While more than half of accountable care organization provider networks include hospitals, whether or not an ACO includes hospitals does not appear to affect its ability to manage hospital-related aspects of patient care, according to a study from The Commonwealth Fund.
Researchers analyzed data from 269 ACOs that responded to the National Survey of Accountable Care Organizations between October 2012 and March 2014, as well as information from Leavitt Partners' ACO database. They supplemented this analysis with interviews and site visits to more closely examine ACO characteristics, identify the types of hospitals that participate in ACO networks and examine the differences that hospital participation makes in ACOs' ability control costs, according to the report.
Here are seven key findings from The Commonwealth Fund.

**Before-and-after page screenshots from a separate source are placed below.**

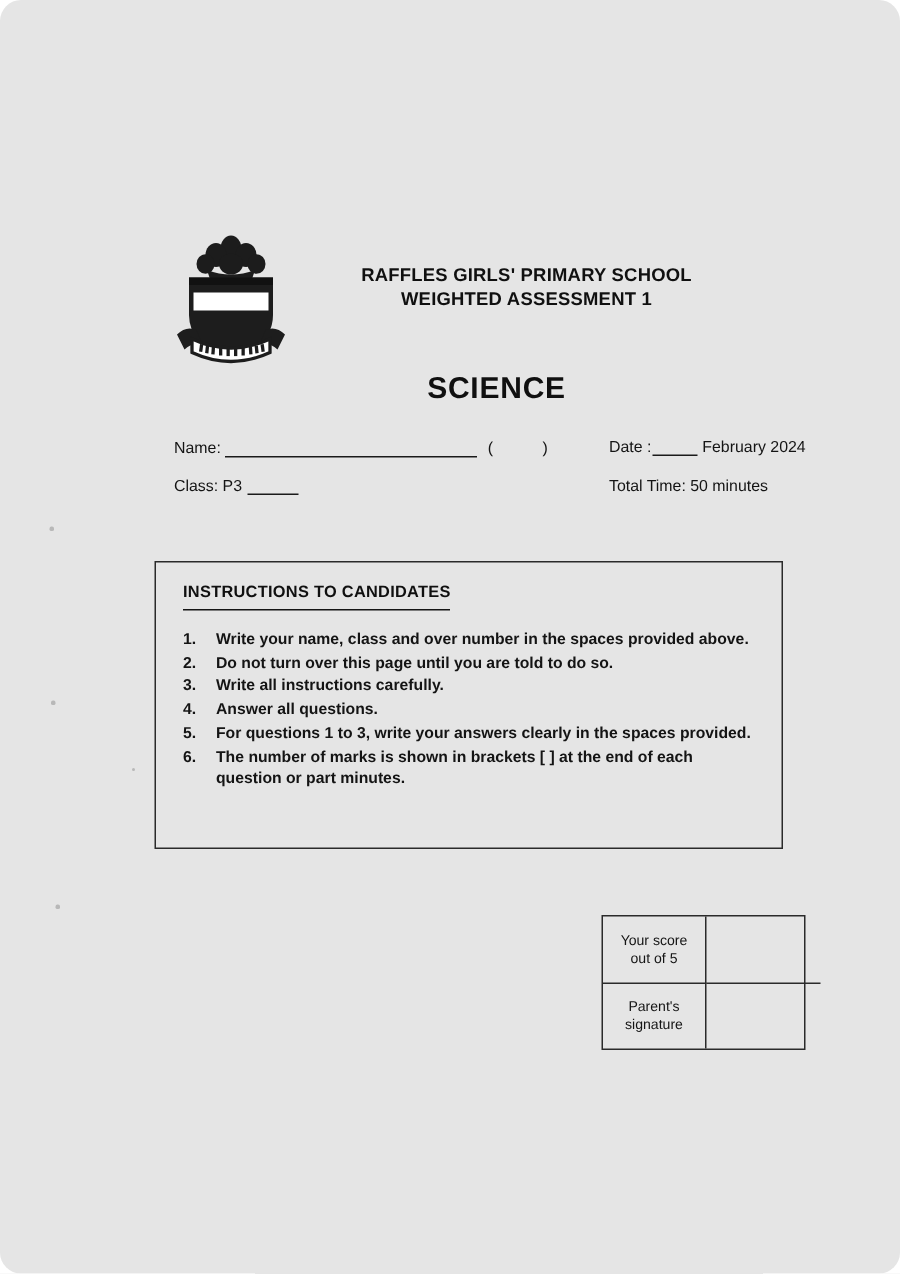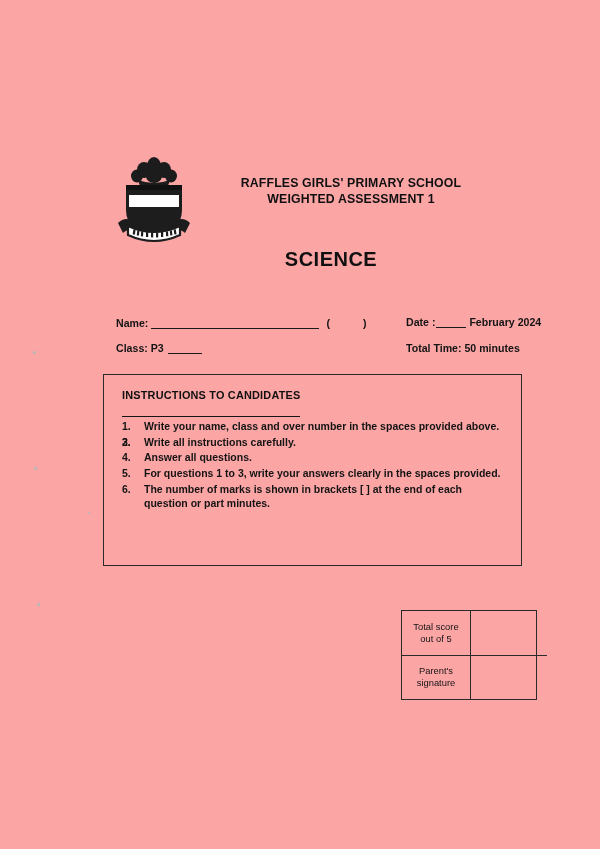--- a/index.html
+++ b/index.html
@@ -8,22 +8,23 @@
     background: #ffffff;
   }
   body {
     font-family: "Liberation Sans", sans-serif;
     color: #111111;
   }
   #page {
     position: relative;
     width: 600px;
     height: 849px;
-    background: #fca5a5;
+    background: #e5e5e5;
     overflow: hidden;
+    border-radius: 14px;
   }
 
   
   .speckle {
     position: absolute;
     background: #b8b8b8;
     border-radius: 50%;
   }
 
   
@@ -57,24 +58,23 @@
     font-weight: bold;
     font-size: 20px;
     letter-spacing: 0.5px;
     color: #101010;
   }
 
   
   .particular-row {
     position: absolute;
     font-size: 10.6px;
-    font-weight: bold;
+    font-weight: normal;
     color: #141414;
     white-space: nowrap;
-    margin-top: 24px;
   }
   #row-name  { left: 116px; top: 292px; }
   #row-class { left: 116px; top: 318px; }
   #row-date  { left: 406px; top: 292px; }
   #row-time  { left: 406px; top: 318px; }
 
   .ul-line {
     display: inline-block;
     border-bottom: 1.3px solid #1a1a1a;
     vertical-align: bottom;
@@ -97,21 +97,21 @@
   }
   #instructions-heading {
     position: absolute;
     left: 18px;
     top: 14px;
     font-size: 10.9px;
     font-weight: bold;
     letter-spacing: 0.2px;
     color: #101010;
     border-bottom: 1.2px solid #151515;
-    padding-bottom: 15px;
+    padding-bottom: 5px;
   }
   #instructions-list {
     position: absolute;
     left: 18px;
     top: 44px;
     right: 14px;
     margin: 0;
     padding: 0;
     list-style: none;
   }
@@ -234,34 +234,34 @@
   <div class="particular-row" id="row-date">
     <span>Date :</span><span class="ul-line" id="date-blank"></span>&nbsp;<span>February 2024</span>
   </div>
 
   <div class="particular-row" id="row-time">Total Time: 50 minutes</div>
 
   <div id="instructions-box">
     <div id="instructions-heading">INSTRUCTIONS TO CANDIDATES</div>
     <ul id="instructions-list">
       <li><span class="num">1.</span><span>Write your name, class and over number in the spaces provided above.</span></li>
-      <li><span class="num">2.</span></li>
+      <li><span class="num">2.</span><span>Do not turn over this page until you are told to do so.</span></li>
       <li><span class="num">3.</span><span>Write all instructions carefully.</span></li>
       <li><span class="num">4.</span><span>Answer all questions.</span></li>
       <li><span class="num">5.</span><span>For questions 1 to 3, write your answers clearly in the spaces provided.</span></li>
       <li><span class="num">6.</span><span>The number of marks is shown in brackets [ ] at the end of each question or part minutes.</span></li>
     </ul>
   </div>
 
   <div id="score-box">
     <table>
       <tbody>
           <tr>
         <td class="label-cell">
-          <span>Total score</span><br>
+          <span>Your score</span><br>
           <span>out of 5</span>
         </td>
         <td class="blank-cell"></td>
       </tr>
       <tr>
         <td class="label-cell">
           <span>Parent's</span><br>
           <span>signature</span>
         </td>
         <td class="blank-cell"></td>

1. While more than half of ACOs include a hospital, 20 percent of all U.S. hospitals participate in an ACO. About 10 percent participate in one of Medicare's ACO programs.
2. The hospitals most likely to participate in an ACO are those in heavily populated urban areas or those with a smaller share of Medicare patients, compared with hospitals in rural areas or those with a high proportion of Medicare patients.
3. Hospitals that offer a wide array of services — such as obstetrics and intensive care — as well as teaching hospitals are more likely to participate in an ACO than nonteaching hospitals and those that offer fewer services.
4. The vast majority — 85 percent — of hospitals involved in ACOs are short-term acute care facilities, while 12 percent are critical access hospitals and 3 percent are specialty hospitals.
5. The patients that receive care from hospitals that belong to ACOs are typically sicker and have longer lengths of stay than patients in nonparticipating hospitals, which suggests ACOs have more medically complex patients than other hospitals. The study authors did not identify any significant differences between participating and nonparticipating hospitals in terms of readmissions or serious complications.
6. ACOs that include hospitals have twice as many full-time-equivalent primary care clinicians and more than three times as many specialty physicians as ACOs without hospitals.
7. Although the 63 percent of ACOs that include hospitals offer more comprehensive services than those that don't, there is no significant difference between the two ACO groups in their ability to manage hospital-related aspects of patient care.